** Opening INPUT DATA block **

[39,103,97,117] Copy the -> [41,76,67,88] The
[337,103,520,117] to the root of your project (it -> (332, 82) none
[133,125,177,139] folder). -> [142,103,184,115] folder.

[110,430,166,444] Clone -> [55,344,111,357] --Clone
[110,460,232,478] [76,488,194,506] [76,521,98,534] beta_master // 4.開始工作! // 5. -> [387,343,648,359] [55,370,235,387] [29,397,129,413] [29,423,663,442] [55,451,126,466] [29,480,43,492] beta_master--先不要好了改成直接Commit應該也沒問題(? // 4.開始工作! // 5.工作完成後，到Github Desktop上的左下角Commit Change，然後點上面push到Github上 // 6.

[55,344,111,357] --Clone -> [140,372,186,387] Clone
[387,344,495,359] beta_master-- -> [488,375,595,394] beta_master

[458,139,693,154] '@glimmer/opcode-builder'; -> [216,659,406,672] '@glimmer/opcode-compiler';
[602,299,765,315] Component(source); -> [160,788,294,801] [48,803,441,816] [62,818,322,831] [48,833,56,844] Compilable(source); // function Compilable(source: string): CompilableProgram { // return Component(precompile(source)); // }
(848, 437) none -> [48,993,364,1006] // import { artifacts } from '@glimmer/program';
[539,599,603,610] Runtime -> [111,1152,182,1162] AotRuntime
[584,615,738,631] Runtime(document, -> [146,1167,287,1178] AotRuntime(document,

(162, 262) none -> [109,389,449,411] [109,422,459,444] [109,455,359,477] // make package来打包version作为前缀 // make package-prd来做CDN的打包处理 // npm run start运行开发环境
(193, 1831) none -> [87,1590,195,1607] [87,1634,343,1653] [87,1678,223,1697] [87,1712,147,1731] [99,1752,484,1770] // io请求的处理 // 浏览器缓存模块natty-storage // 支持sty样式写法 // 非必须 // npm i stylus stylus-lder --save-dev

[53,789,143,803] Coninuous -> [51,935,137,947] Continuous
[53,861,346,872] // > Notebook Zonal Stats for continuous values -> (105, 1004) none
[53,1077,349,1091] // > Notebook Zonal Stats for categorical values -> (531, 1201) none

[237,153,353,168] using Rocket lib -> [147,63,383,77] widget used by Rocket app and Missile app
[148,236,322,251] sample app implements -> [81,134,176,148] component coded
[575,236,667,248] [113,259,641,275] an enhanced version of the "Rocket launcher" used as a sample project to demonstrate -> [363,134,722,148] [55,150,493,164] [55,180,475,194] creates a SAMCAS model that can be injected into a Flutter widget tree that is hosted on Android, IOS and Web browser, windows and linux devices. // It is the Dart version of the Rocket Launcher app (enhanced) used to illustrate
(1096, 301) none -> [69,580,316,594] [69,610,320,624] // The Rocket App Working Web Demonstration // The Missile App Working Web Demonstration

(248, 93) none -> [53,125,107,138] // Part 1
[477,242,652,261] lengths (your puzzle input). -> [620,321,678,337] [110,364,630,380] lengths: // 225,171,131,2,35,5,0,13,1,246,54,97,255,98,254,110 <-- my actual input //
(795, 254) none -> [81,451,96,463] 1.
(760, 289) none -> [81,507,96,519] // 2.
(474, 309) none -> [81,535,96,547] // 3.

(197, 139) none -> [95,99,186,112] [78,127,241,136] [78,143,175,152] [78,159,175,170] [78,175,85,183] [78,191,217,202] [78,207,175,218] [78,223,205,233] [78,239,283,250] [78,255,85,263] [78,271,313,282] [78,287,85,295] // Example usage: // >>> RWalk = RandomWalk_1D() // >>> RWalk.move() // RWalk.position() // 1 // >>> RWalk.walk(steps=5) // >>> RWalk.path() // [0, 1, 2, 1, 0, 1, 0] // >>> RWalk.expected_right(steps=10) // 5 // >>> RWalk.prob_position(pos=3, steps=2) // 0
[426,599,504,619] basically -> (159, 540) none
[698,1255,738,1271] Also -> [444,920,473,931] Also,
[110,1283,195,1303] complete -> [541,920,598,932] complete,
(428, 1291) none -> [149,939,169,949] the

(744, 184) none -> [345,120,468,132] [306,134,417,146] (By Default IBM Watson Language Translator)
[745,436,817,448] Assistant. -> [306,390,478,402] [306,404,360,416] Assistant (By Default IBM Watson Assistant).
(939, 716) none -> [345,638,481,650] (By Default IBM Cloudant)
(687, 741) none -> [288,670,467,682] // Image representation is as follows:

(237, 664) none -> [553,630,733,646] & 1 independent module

** Closing INPUT DATA block **

**WORK ITEM:**
Beginning with the line containing "[745,436,817,448] Assistant. ->" and ending with the last line of the listing above, return every line exactly and nothing else.

**ANSWER SECTION:**
[745,436,817,448] Assistant. -> [306,390,478,402] [306,404,360,416] Assistant (By Default IBM Watson Assistant).
(939, 716) none -> [345,638,481,650] (By Default IBM Cloudant)
(687, 741) none -> [288,670,467,682] // Image representation is as follows:

(237, 664) none -> [553,630,733,646] & 1 independent module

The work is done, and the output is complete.